[INFORMATION — start]

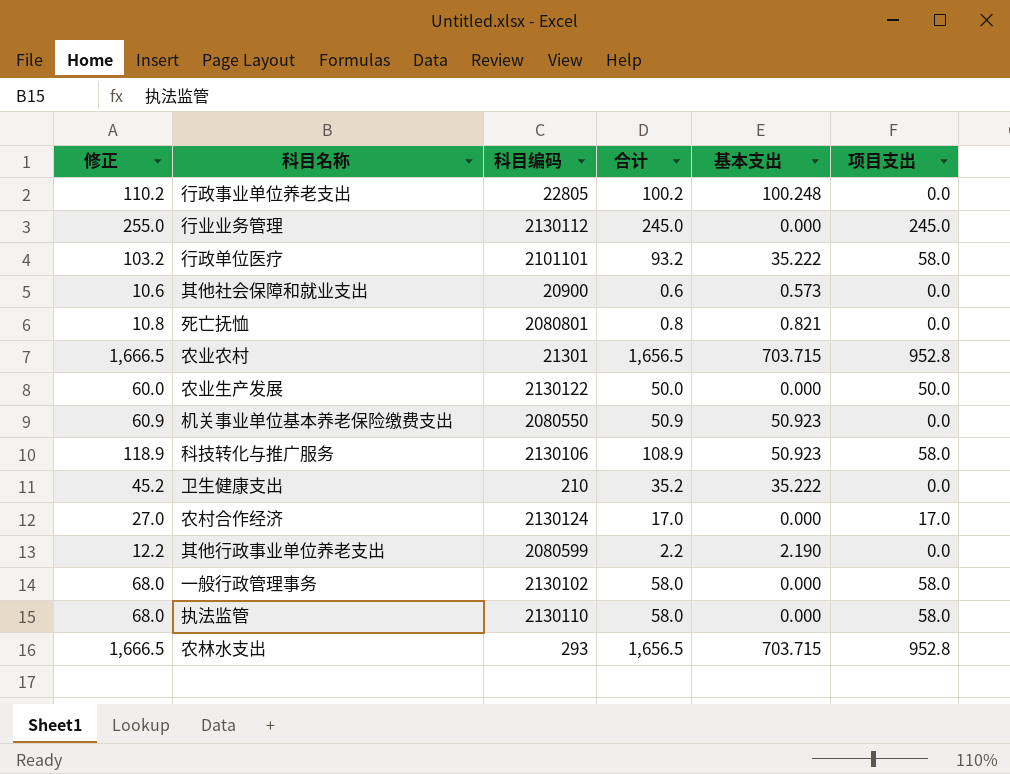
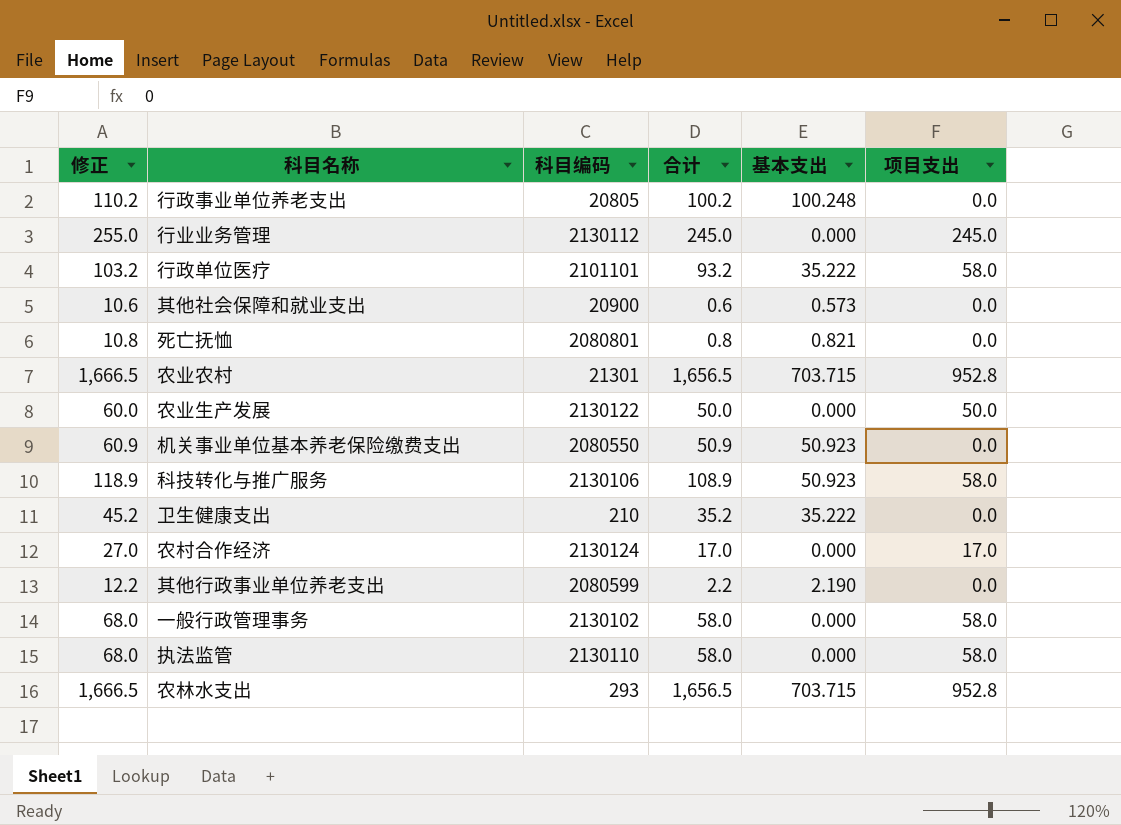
行政事业单位养老支出 | 科目编码: 22805 -> 20805

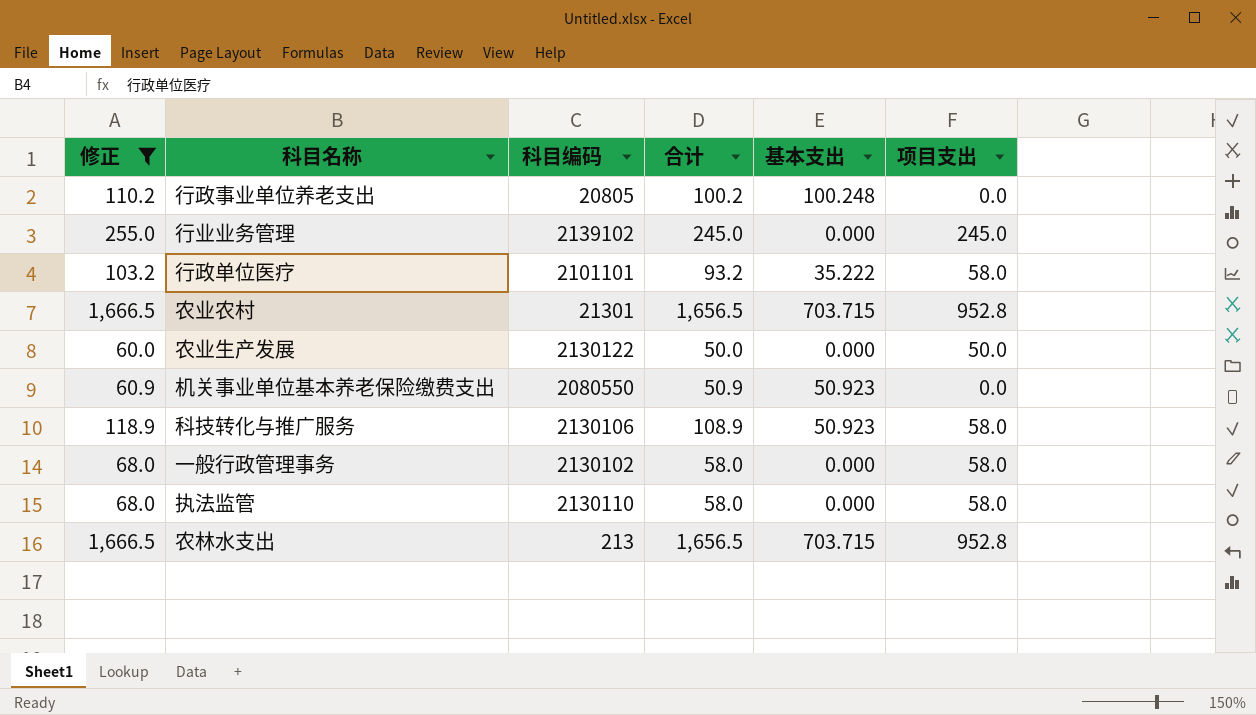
filter: none -> 修正 >= 60.0
行业业务管理 | 科目编码: 2130112 -> 2139102
农林水支出 | 科目编码: 293 -> 213

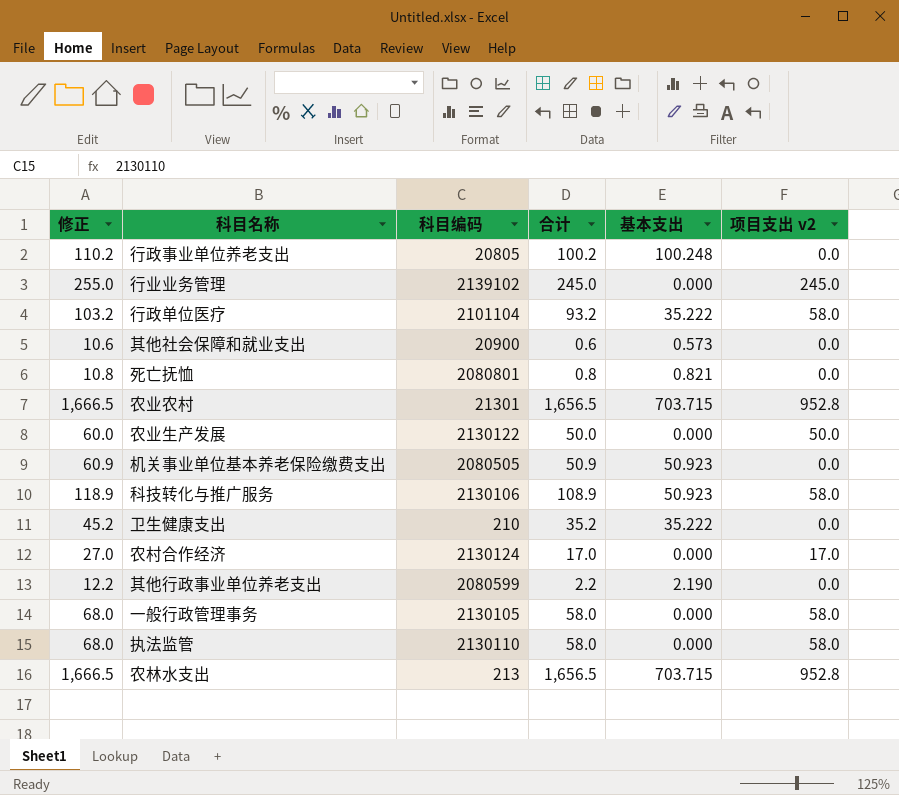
filter: 修正 >= 60.0 -> none
column name: 项目支出 -> 项目支出 v2
行政单位医疗 | 科目编码: 2101101 -> 2101104
机关事业单位基本养老保险缴费支出 | 科目编码: 2080550 -> 2080505
一般行政管理事务 | 科目编码: 2130102 -> 2130105

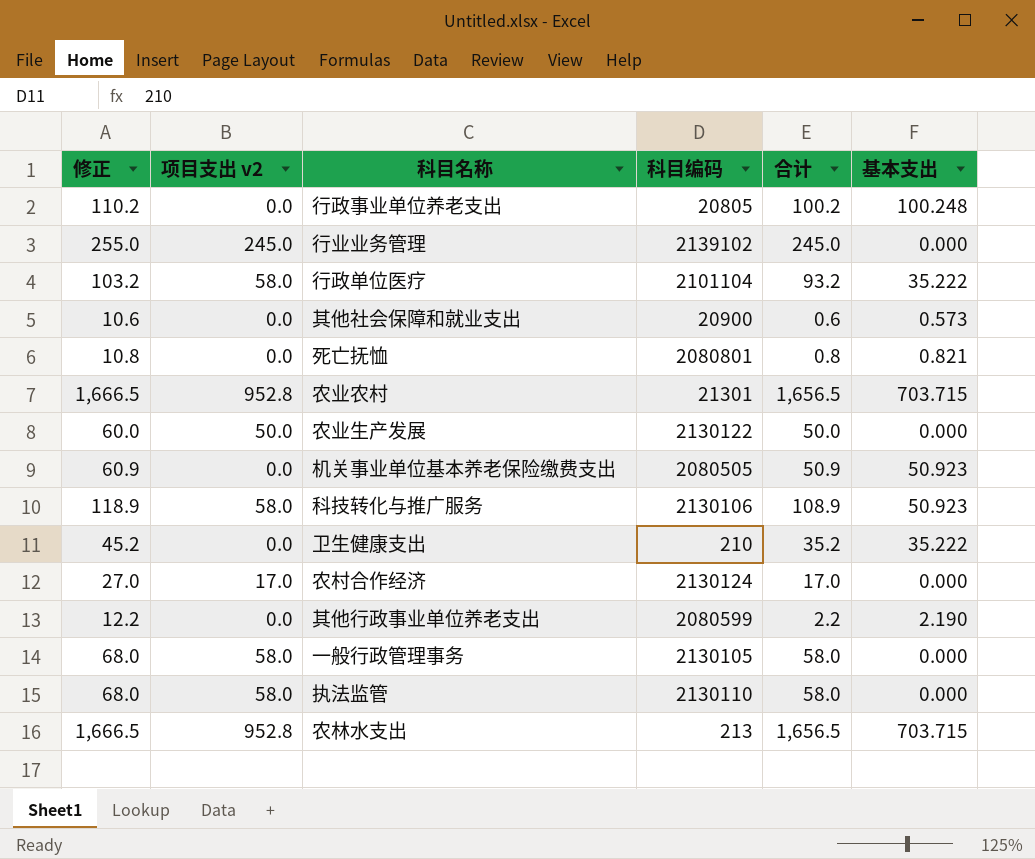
column 项目支出 v2 | position: 6 -> 2

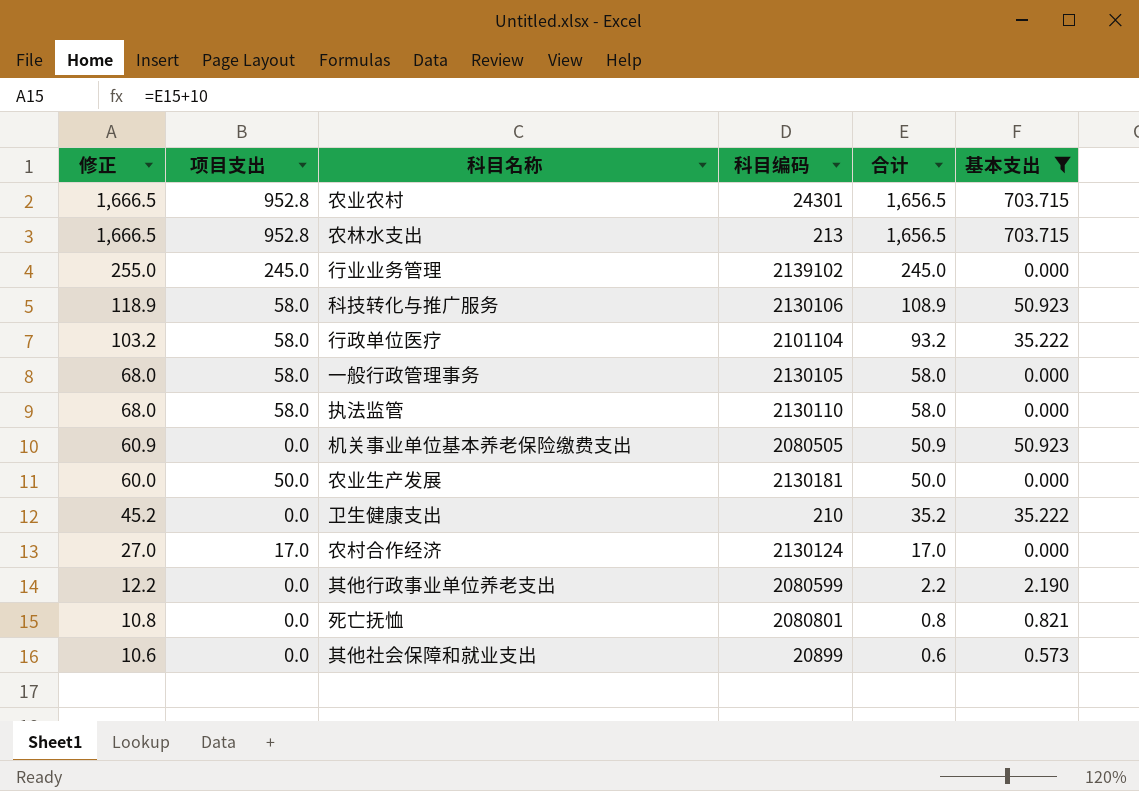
filter: none -> 基本支出 != 100.248
row order: none -> 修正 descending
column name: 项目支出 v2 -> 项目支出
农业农村 | 科目编码: 21301 -> 24301
农业生产发展 | 科目编码: 2130122 -> 2130181
其他社会保障和就业支出 | 科目编码: 20900 -> 20899

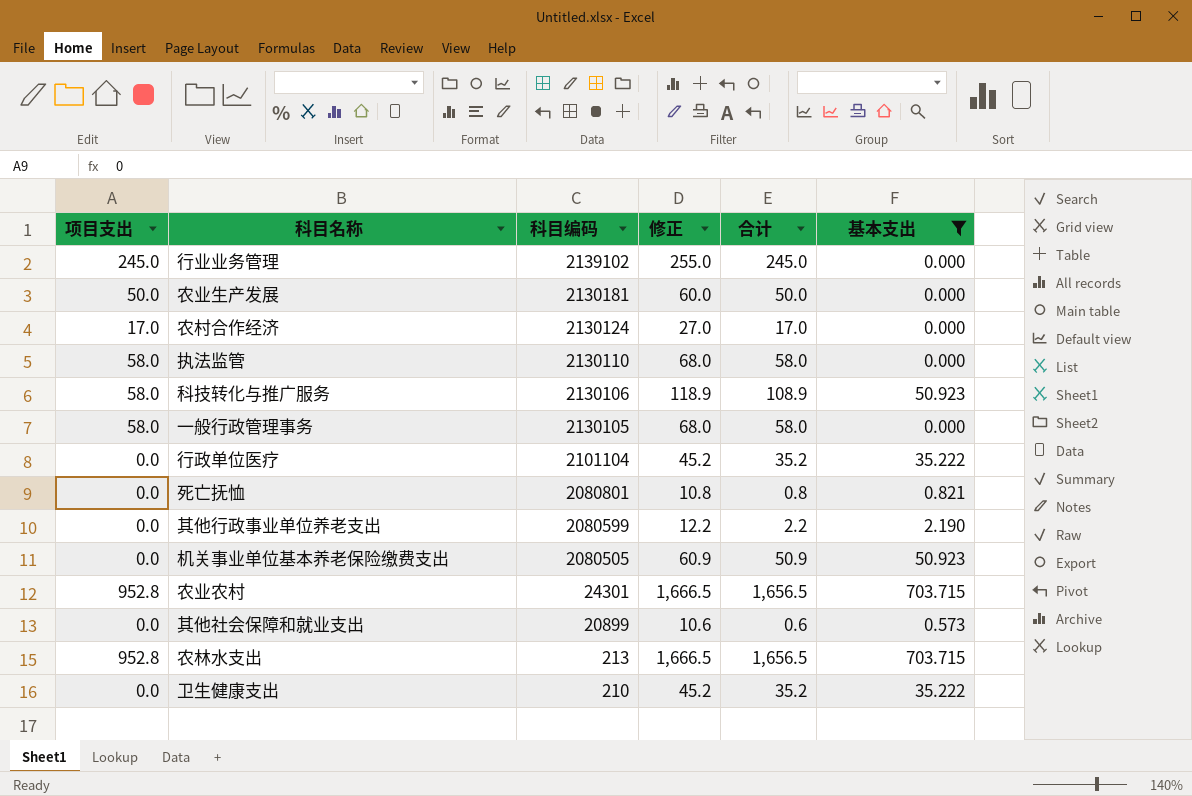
row order: 修正 descending -> 科目编码 descending
column 修正 | position: 1 -> 4
行政单位医疗 | 项目支出: 58.0 -> 0.0
行政单位医疗 | 修正: 103.2 -> 45.2
行政单位医疗 | 合计: 93.2 -> 35.2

[INFORMATION — finish]

## TASK DESCRIPTION
Leaving aside every picture, transcribe exactly the lines that run from the one with "行业业务管理 | 科目编码: 2130112 -> 2139102" to the close of the listing above.

## YOUR SOLUTION
行业业务管理 | 科目编码: 2130112 -> 2139102
农林水支出 | 科目编码: 293 -> 213

filter: 修正 >= 60.0 -> none
column name: 项目支出 -> 项目支出 v2
行政单位医疗 | 科目编码: 2101101 -> 2101104
机关事业单位基本养老保险缴费支出 | 科目编码: 2080550 -> 2080505
一般行政管理事务 | 科目编码: 2130102 -> 2130105

column 项目支出 v2 | position: 6 -> 2

filter: none -> 基本支出 != 100.248
row order: none -> 修正 descending
column name: 项目支出 v2 -> 项目支出
农业农村 | 科目编码: 21301 -> 24301
农业生产发展 | 科目编码: 2130122 -> 2130181
其他社会保障和就业支出 | 科目编码: 20900 -> 20899

row order: 修正 descending -> 科目编码 descending
column 修正 | position: 1 -> 4
行政单位医疗 | 项目支出: 58.0 -> 0.0
行政单位医疗 | 修正: 103.2 -> 45.2
行政单位医疗 | 合计: 93.2 -> 35.2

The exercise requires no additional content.